Dear Association Members and Friends,
“I learned that courage was not the absence of fear, but the triumph over it. The brave man is not he who does not feel afraid, but he who conquers that fear”.
Today is March 20, 2020. As I write this early on a Friday morning, I am sitting alone at the Office of State Inspector General in Baton Rouge, Louisiana. Though one or two others will join me today, most employees of Louisiana state government are now working remotely. The AIG offices at the John Jay College in New York are also closed (along with the rest of Manhattan) and our staff is working remotely. Most, if not all of you, no matter what part of the country you are from, are experiencing similar circumstances. Restaurants are closed, grocery store shelves are emptying faster than they can be restocked, and there is increasing concern for the health of the public and the economy as we try our best to prevent the Corona Virus from spreading. These are indeed surreal – one might even say frightening – times.
Against that backdrop, the most important message I can send today is one of encouragement – a reminder of who we are and why we do what we do as members of the Inspector General profession. Noted Civil War historian Shelby Foote once observed the following about General U.S. Grant:
“Grant had what they called ‘4-o’clock-in-the-morning courage.’ That meant you could wake him up at four o’clock in the morning and tell him the enemy had turned his right flank, and he’d be as cool as a cucumber.’”
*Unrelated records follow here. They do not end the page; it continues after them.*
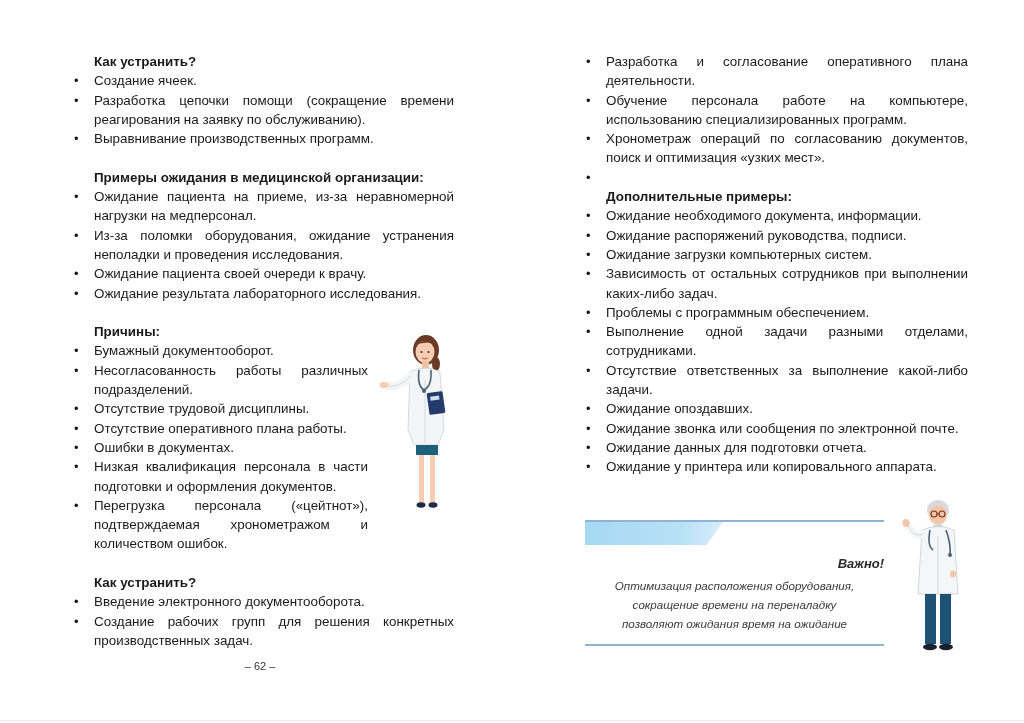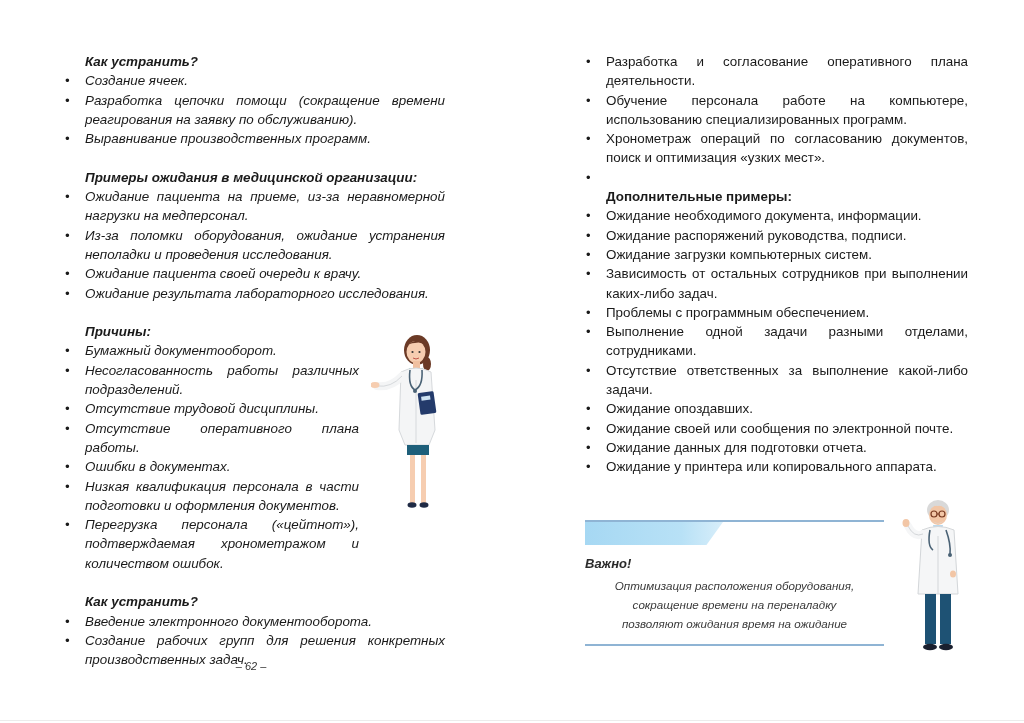--- a/index.html
+++ b/index.html
@@ -8,7 +8,7 @@
   .spread { position: absolute; inset: 0; background: #fff; }
   .spread::after { content: ""; position: absolute; left: 0; right: 0; bottom: 2px; height: 1px; background: #ececec; }
   .page { position: absolute; top: 0; height: 723px; }
-  .page-left { left: 7px; width: 512px; font-style: italic; }
+  .page-left { left: 16px; width: 512px; }
   .page-right { left: 512px; width: 512px; }
 
   .col { position: absolute; font-size: 13.4px; line-height: 19.3px; }

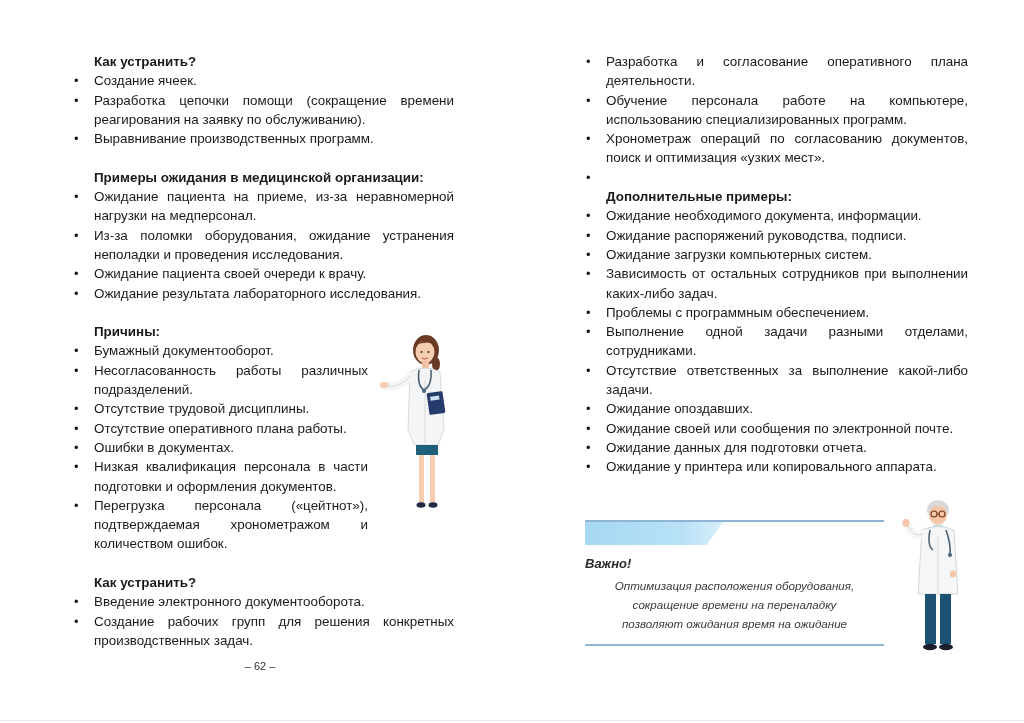--- a/index.html
+++ b/index.html
@@ -140,7 +140,7 @@
         <li><span class="bullet">•</span><span>Выполнение одной задачи разными отделами, сотрудниками.</span></li>
         <li><span class="bullet">•</span><span>Отсутствие ответственных за выполнение какой-либо задачи.</span></li>
         <li><span class="bullet">•</span><span>Ожидание опоздавших.</span></li>
-        <li><span class="bullet">•</span><span>Ожидание своей или сообщения по электронной почте.</span></li>
+        <li><span class="bullet">•</span><span>Ожидание звонка или сообщения по электронной почте.</span></li>
         <li><span class="bullet">•</span><span>Ожидание данных для подготовки отчета.</span></li>
         <li><span class="bullet">•</span><span>Ожидание у принтера или копировального аппарата.</span></li>
       </ul>

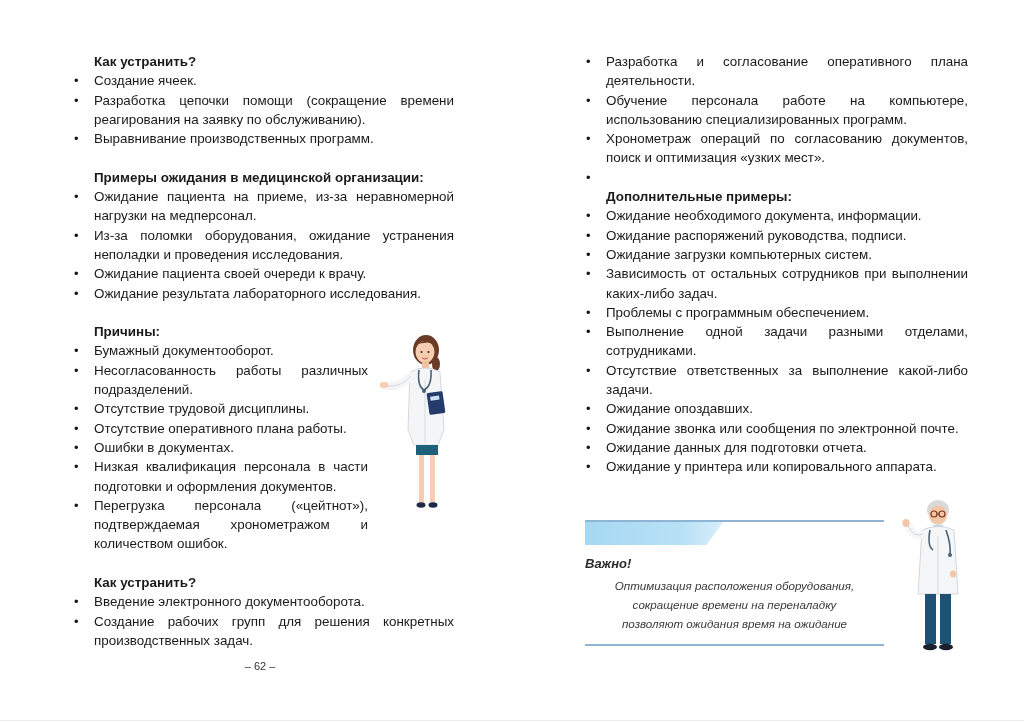--- a/index.html
+++ b/index.html
@@ -30,7 +30,7 @@
   .callout .band { position: absolute; left: 0; top: 2px; width: 138px; height: 23px;
                    background: linear-gradient(90deg, #a6d8f3 0%, #b8e1f6 70%, #d8eefa 100%);
                    clip-path: polygon(0 0, 100% 0, 88% 100%, 0 100%); }
-  .callout .c-title { position: absolute; left: 0; right: 0; top: 36px; text-align: left;
+  .callout .c-title { position: absolute; left: 0; right: 0; top: 36px; text-align: right;
                       font-style: italic; font-weight: bold; font-size: 13px; color: #2b2b2b; }
   .callout .c-body { position: absolute; left: 0; right: 0; top: 56px; text-align: center;
                      font-style: italic; font-weight: normal; font-size: 11.6px; line-height: 19px; color: #3a3a3a; }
Throughout my career, I have worked with strong leaders who had that 4 a.m. courage, and unfortunately, also with some who did not and made bad decisions under duress. Though this crisis is unprecedented in modern times, Inspectors General are certainly not unfamiliar with duress.
I have observed many times during my time as AIG President that Inspectors General are “the constant,” not unlike the mast of a ship during a violent storm. We in the Inspector General community have – or do our best to have – that “4-o’clock-in-the-morning courage” that Shelby Foote described. It is not easy, but in times of crisis, our goal is to lead by example and always exercise cool, objective, professional judgment. Our calmness in the face of fear can be an inspiration to others.
All of you are a blessing and an inspiration to me, and I have never been prouder to count myself as a member of the Inspector General profession. I have no doubt that our collective “4 am courage” will help get us through this crisis, and the sun will shine very brightly on the other side. Therefore, be encouraged and take good care of yourselves and your families. This too shall pass.